I paid $350 for Bruiser 6 years ago and $500 for Maya 1 1/2 years ago. Bruiser was purchased from a home breeder (It was a farm and they had a chihuahua they bred). He is a nice dog but still has dew claws, not bred to standard etc. He is about 7-8 pounds so is rather large, ears are small etc. Bite is bad. But he's a pet and that's fine. Then I did more research before getting Maya. Found a breeder in Colorado that shows dogs and got talking to her. Maya was $500 and she only sells the ones that she is not keeping for show or breeding for others to show or their breeding program. So, she doesn't get too many litters per year and I was lucky to get a little girl from her. Maya is little. 2.5 pounds, but tall with long skinny legs. (wish I had that problem). 2 of my friends have gotten their chis from her too and all three are really sweet dogs. Truly I wouldn't go anywhere else if I were to get another. She meets me close to halfway as well and I feel like i know her well now. Anyway, don't even get her started on the whole teacup discussion. LOL Maya just ended up tiny. I really didn't go after the tiny puppy thing. 
Tricia


----------



## MarieUkxx (May 19, 2009)

Cookie £150 but that was 14 years ago lol. He was from a top breeder.

Lola £250 but she's very large, she's KC registered

Tillie nothing because she was adopted but her owner said he paid £1,500 for her!!! She's from a good line and is KC registered.


----------



## Deme (Aug 18, 2009)

Cash said:


> I just seen a chi advertised for £4500!!! I think that is INSANE! Thats more than my horse cost btw i just want to say i loooove Bryco so stunning xxx


Was that on Preloved? I just saw a black and tan advertised at around that price and they are claiming it to probably be the smallest bred Chi ever.

If its that small I'd be worried and no dog is worth that price, not to me anyhow.

Back to the post question I paid £550 for Jake who is not KC


----------



## JRZL (Jul 10, 2009)

Cash said:


> I just seen a chi advertised for £4500!!! I think that is INSANE!


Ive just seen this ad! 
she is tiny and really cute but who would ever pay that much for her?! 
someone must because i saw the same breeder sell one for £3500 about 5 or 6 weeks ago!


----------



## TLI (Sep 3, 2008)

Can someone send me the link to the pup?


----------



## JRZL (Jul 10, 2009)

TLI said:


> Can someone send me the link to the pup?


I will send you a pm


----------



## TLI (Sep 3, 2008)

How old is she?


----------



## TLI (Sep 3, 2008)

She weighs about 8 to 10 oz. there.

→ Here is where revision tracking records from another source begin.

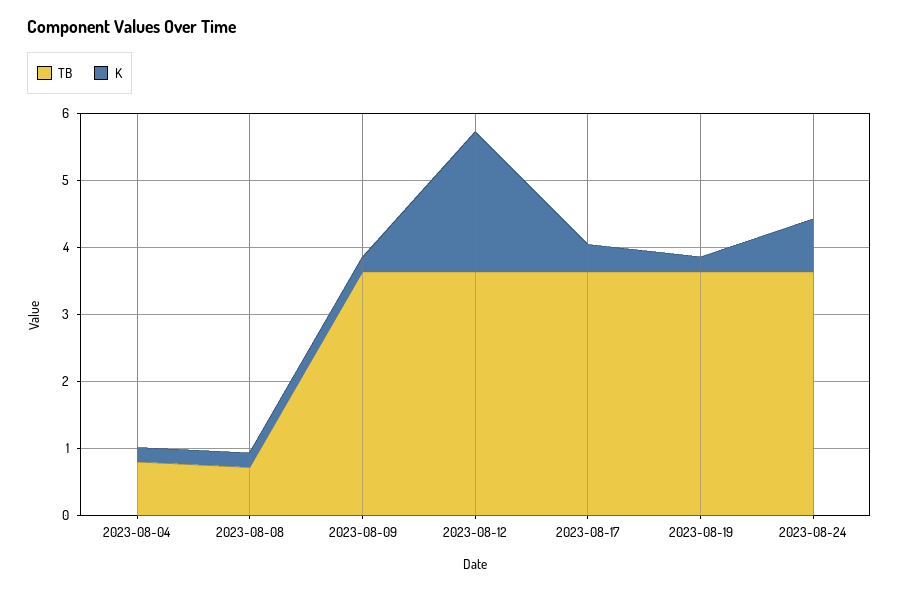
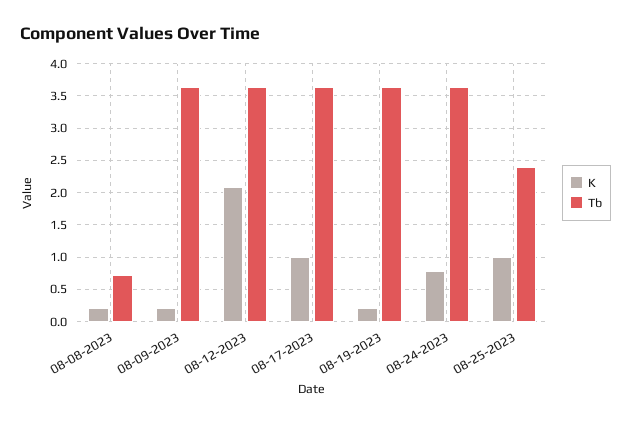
TB, 2023-08-04: 0.8 -> none
K, 2023-08-04: 0.2 -> none
K, 2023-08-17: 0.4 -> 1
K, 08-25-2023: none -> 1
TB, 08-25-2023: none -> 2.4

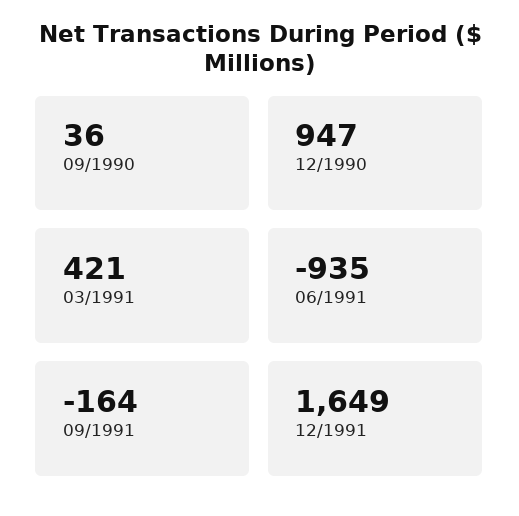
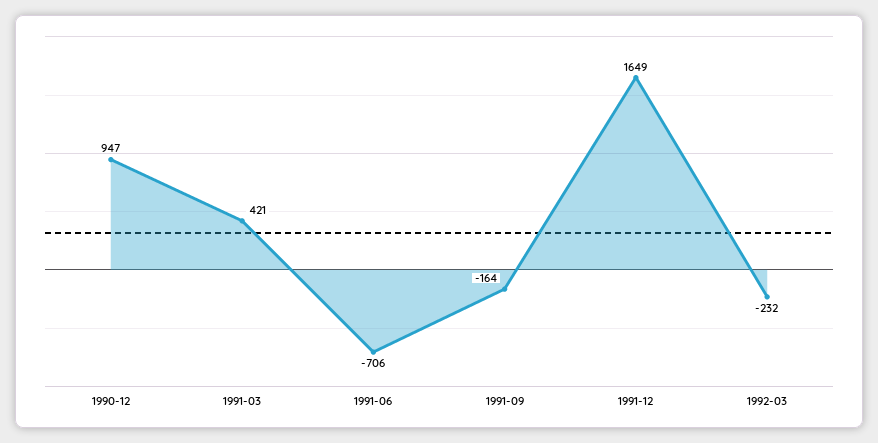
09/1990: 36 -> none
06/1991: -935 -> -706
1992-03: none -> -232

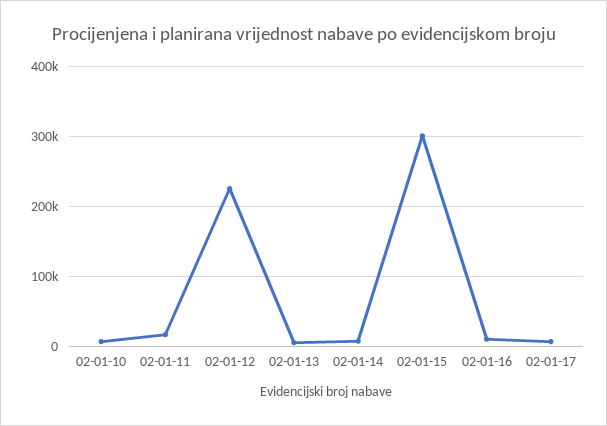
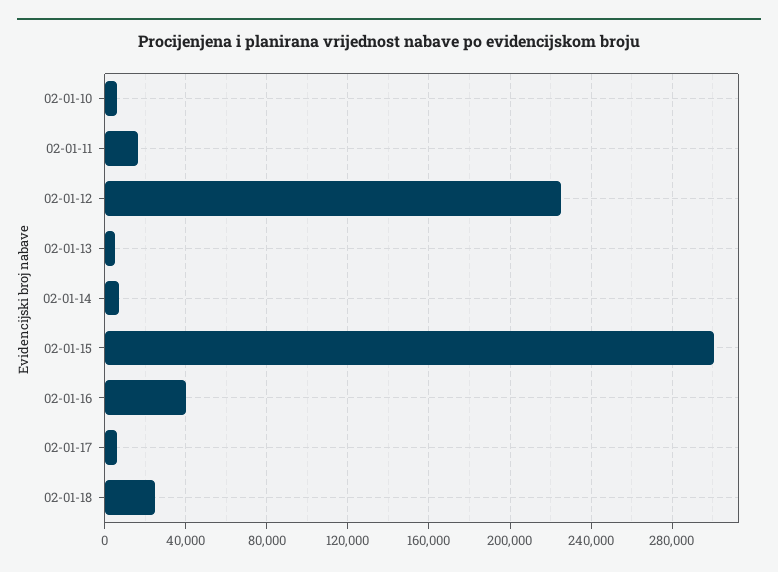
02-01-16: 10000 -> 40000
02-01-18: none -> 25000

Not sure how old she is, though.


----------



## rache (Nov 10, 2009)

I have just seen that ad! Thats rediculous (sp!)


----------



## MarieUkxx (May 19, 2009)

Deme said:


> Was that on Preloved? I just saw a black and tan advertised at around that price and they are claiming it to probably be the smallest bred Chi ever.
> 
> If its that small I'd be worried and no dog is worth that price, not to me anyhow.
> 
> Back to the post question I paid £550 for Jake who is not KC


That's just taking the piss!!! Not you the breeder.


----------



## TLI (Sep 3, 2008)

I feel sorry for the pocket book of whomever falls for it. :lol:


----------



## 18453 (Feb 6, 2010)

I thought she had googley eyes??? Some mug will pay for it tho.. seriously u can buy a little run around of a car for that!!!


----------



## Cash (Jun 1, 2010)

Even if i were Rich and could afford 4500 on a dog i just wouldnt allow myself to be robbed like that as precious And Beautfiul as chi's are...they are dogs at the end of the day x


----------



## Terri (Aug 21, 2009)

Oh no way!!
Will need to see if can find this ad.
That is just robbery IMO. X


----------



## Deme (Aug 18, 2009)

If you go to preloved type in Chihuahua and to show new ads it is on the first set of adverts saying One in a million...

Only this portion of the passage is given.